Google Go, OpenSSH Both Need Prompt Patching for Encryption Leaks – InApps 2022

A newly-discovered flaw in the Google Go math package could, in some rare circumstances, provide access to private keys on the server upon which it runs.

While exploiting this vulnerability would be difficult, “everyone is strongly encouraged to upgrade,” wrote Google Go product manager Jason Buberel, in a golang-dev mailing list message announcing the release of the corrected Go, version 1.53.

The bug, hiding inside the math/big package, was introduced in  Go 1.5. It can affect RSA computations run by crypto/rsa, which is called by crypto/tls library. Other protocol implementations that use crypto/rsa may be affected as well. 
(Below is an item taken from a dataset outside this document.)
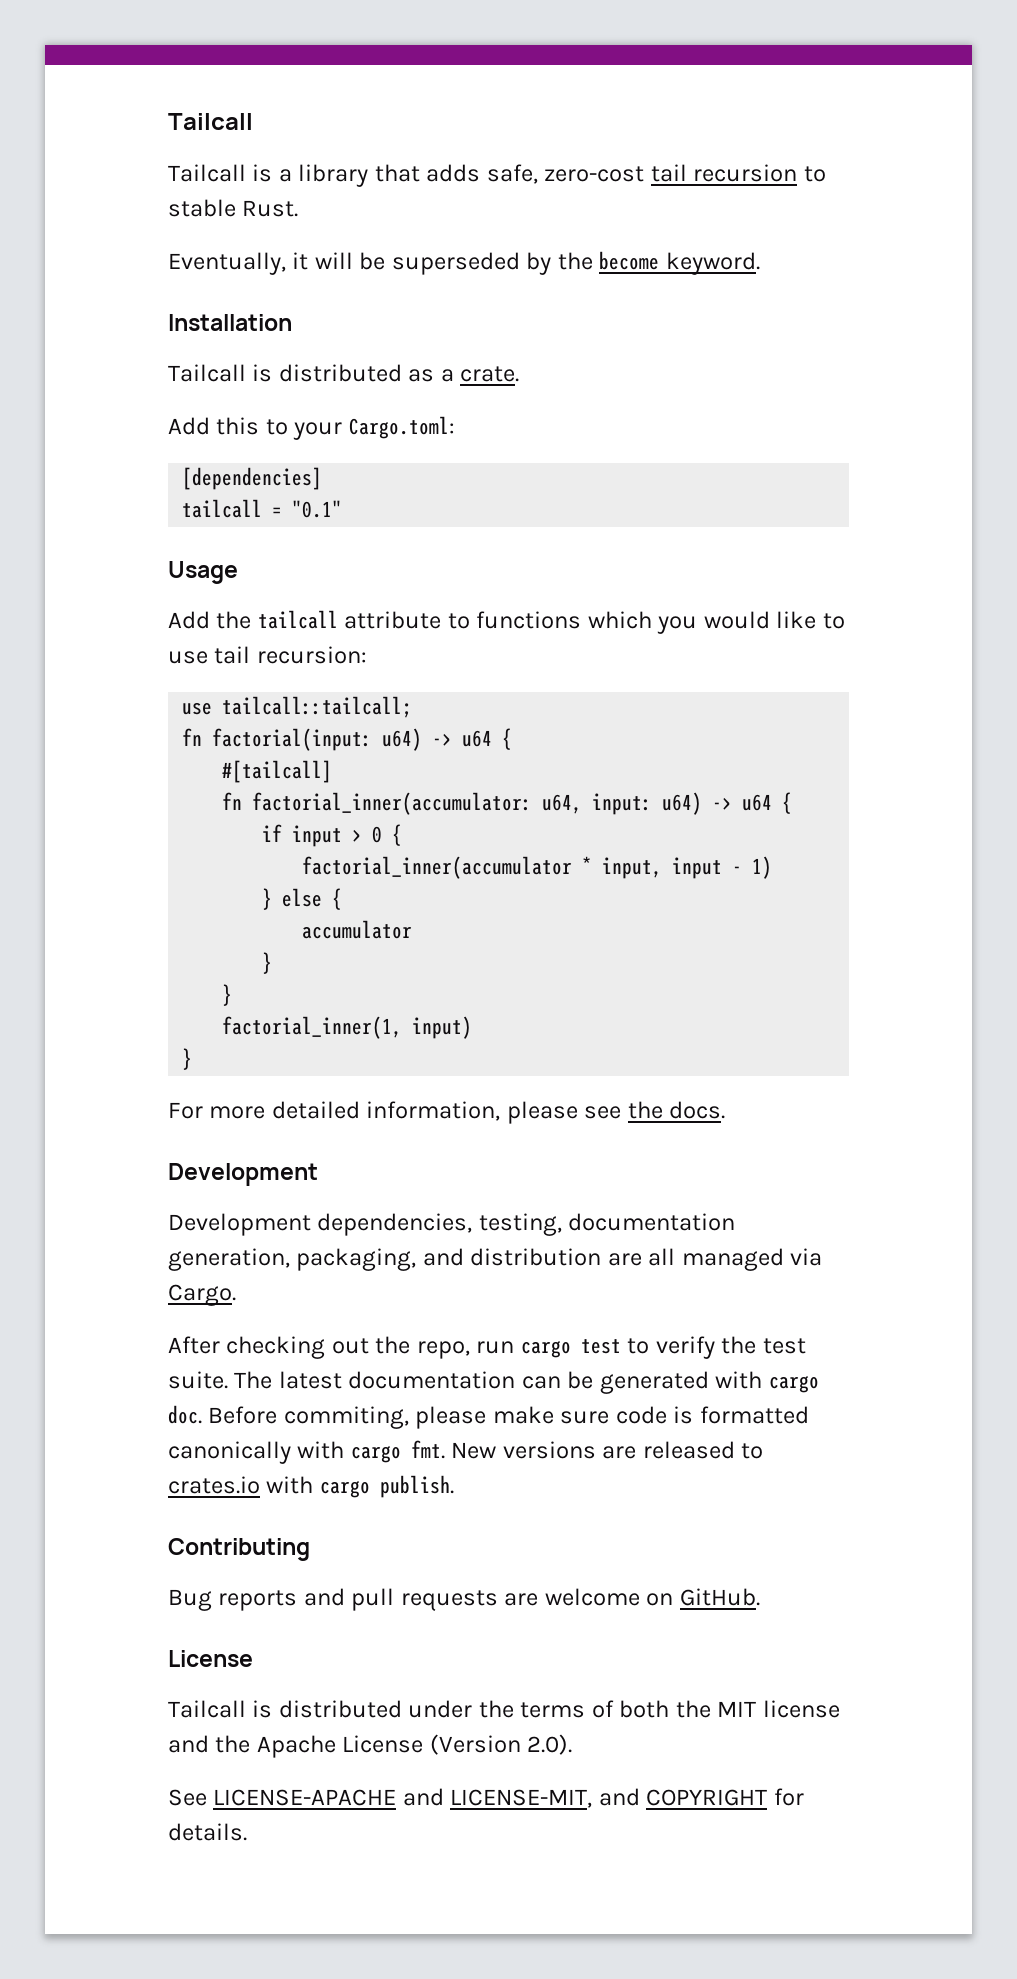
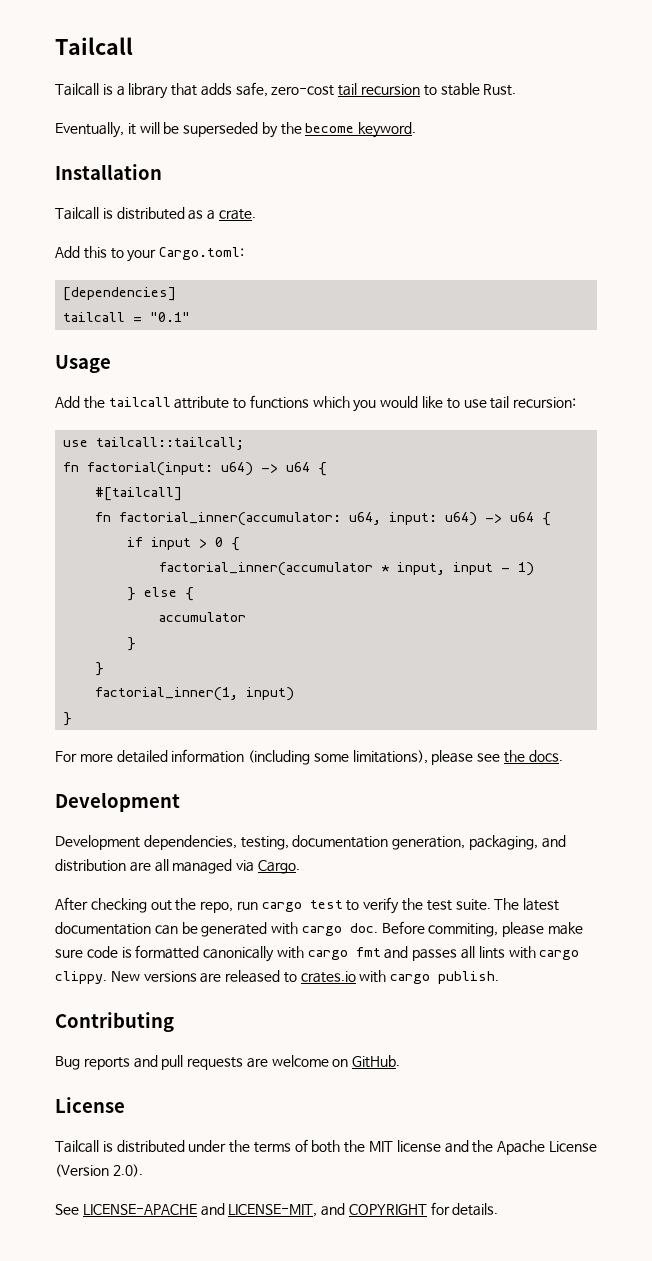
[366,1101,501,1121] information, -> [171,749,428,765] information (including some limitations),
[410,1440,445,1459] fmt. -> [355,946,580,961] [55,971,107,984] fmt and passes all lints with cargo clippy.

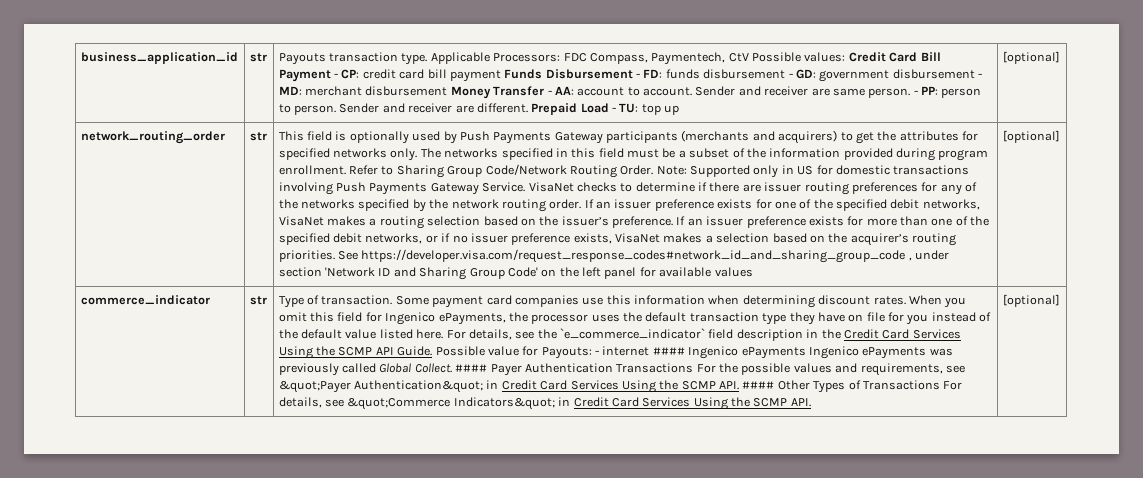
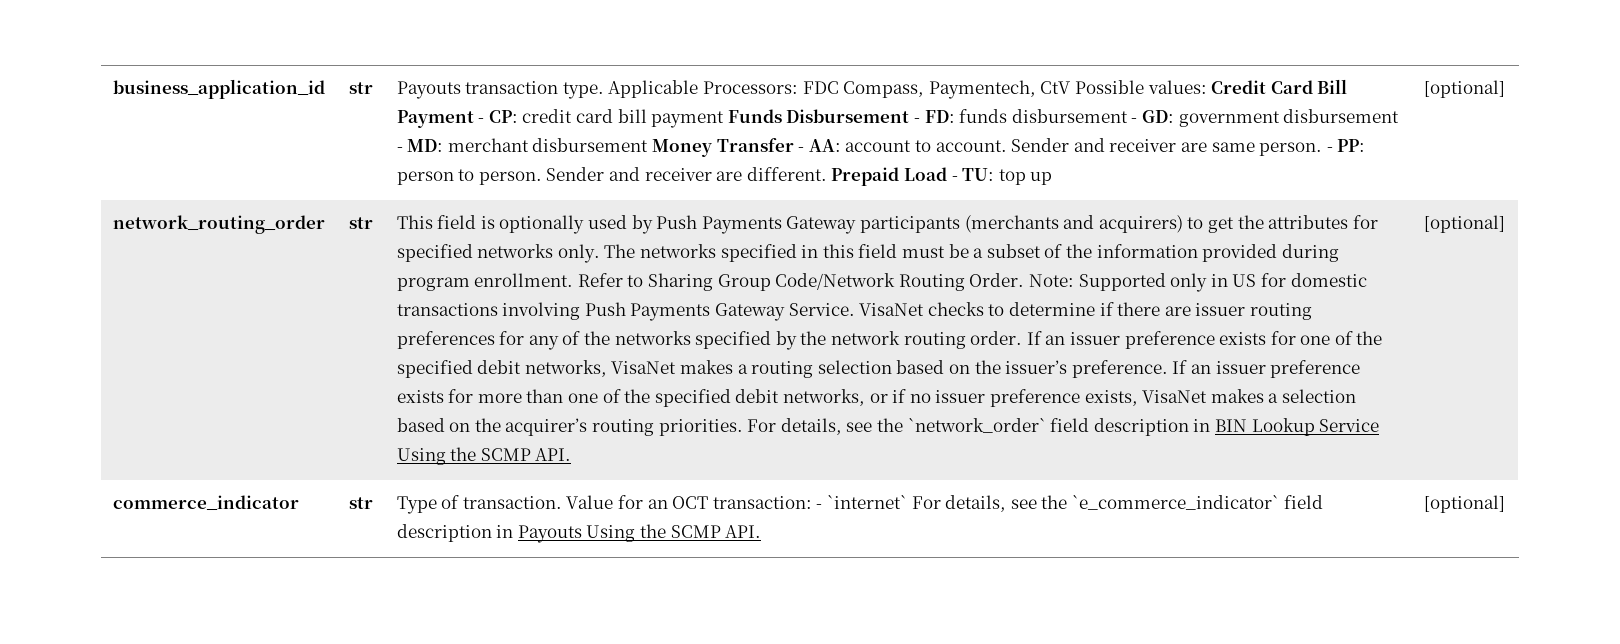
[338,249,950,263] [278,267,753,280] See https://developer.visa.com/request_response_codes#network_id_and_sharing_group_code , under section 'Network ID and Sharing Group Code' on the left panel for available values -> [747,418,1380,436] [396,447,572,465] For details, see the `network_order` field description in BIN Lookup Service Using the SCMP API.
[395,295,967,308] [278,312,992,325] [278,329,444,339] Some payment card companies use this information when determining discount rates. When you omit this field for Ingenico ePayments, the processor uses the default transaction type they have on file for you instead of the default value listed here. -> [566,495,907,509] Value for an OCT transaction: - `internet`
[821,329,961,339] [278,346,953,359] [278,363,965,376] [278,380,963,393] [278,397,691,410] the Credit Card Services Using the SCMP API Guide. Possible value for Payouts: - internet #### Ingenico ePayments Ingenico ePayments was previously called Global Collect. #### Payer Authentication Transactions For the possible values and requirements, see &quot;Payer Authentication&quot; in Credit Card Services Using the SCMP API. #### Other Types of Transactions For details, see &quot;Commerce Indicators&quot; in Credit Card Services -> [517,525,582,543] Payouts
Go programs compiled with Go 1.5 that relied on the crypto/rsa package should also be recompiled, Google said.

The issue stems from one of the computations offered by the package, the RSA Chinese Remainder, that can occasionally leak one of the primes of the private key.

On 32-bit systems, this will only happen, randomly, around one in 2^26 times. Still, Buberel estimated that a malicious user could extract the entire private key by requesting about 64 million public signatures from an infected server.

On 64-bit systems, the bug may show itself 2^50, times, making it too difficult to exploit, Buberel reckoned.

“For folks who are using Go this vulnerability is very critical, as TLS servers on 32-bit systems could leak their RSA private keys. Private keys are literally the keys to the kingdom and that puts this vulnerability in the league of Heartbleed,” e-mailed Amol Sarwate, director of engineering and head of vulnerability research for IT security firm Qualys.

See for CVE-2015-8618 more information. Downloads of the fixed Go can be found here and instructions for fixing by way of the command line can be found here and here.

If you’re running the OpenSSH secure shell client on your machines, you need to be a patchin’ too.

OpenBSD Theo de Raadt first brought light to the flaw early Thursday morning in a mailing list announcement. The flaw affects OpenSSH in all operating systems, from version 5.4 to 7.1.

“This is the most serious bug you’ll hear about this week,” warned OpenBSD editor T.J. on Thursday.

“Since SSH is often used to automate system administration processes, getting a such a private key would provide very broad access to an infrastructure,” warned Wolfgang Kandek, CTO of Qualys, in a statement.

This flaw stems from an unfinished feature, according to Qualys. Since 2010, the OpenSSH client has supported an undocumented and unfinished feature called roaming which would have allowed the client to automatically reconnect to the server should the connection unexpectedly break.

Though support was never actually added to the OpenSSH server software, the client has been enabled the feature by default.

Theo de Raadt highlighted two vulnerabilities in the client software. One flaw could leak information from the machines working memory. Depending on the client’s version, compiler, and operating system, the client software could be probed by a malicious SSH server to steal the client’s private keys.

Such attacks may have already happened, Qualys speculated. As a precaution, the company is recommending that users regenerate their SSH keys.

The second flaw, a buffer overflow issue, is unlikely to have any real-world impact, Qualys advised, given that it requires a number of non-default options to be set, a ProxyCommand, and either ForwardAgent (-A) or ForwardX11 (-X).

Various versions of the software for different OSes have been or are currently being updated. For those installments that can’t readily be updated, de Raadt advises shutting off the roaming feature manually, either by adding to “UseRoaming no” to the ssh_config file or by adding “-oUseRoaming=no” to the command to call the software.

More information can be found for the memory leak at CVE-2016-0777, and for the buffer overflow at CVE-2016-0778.

Feature Image: Go Gopher via Golang.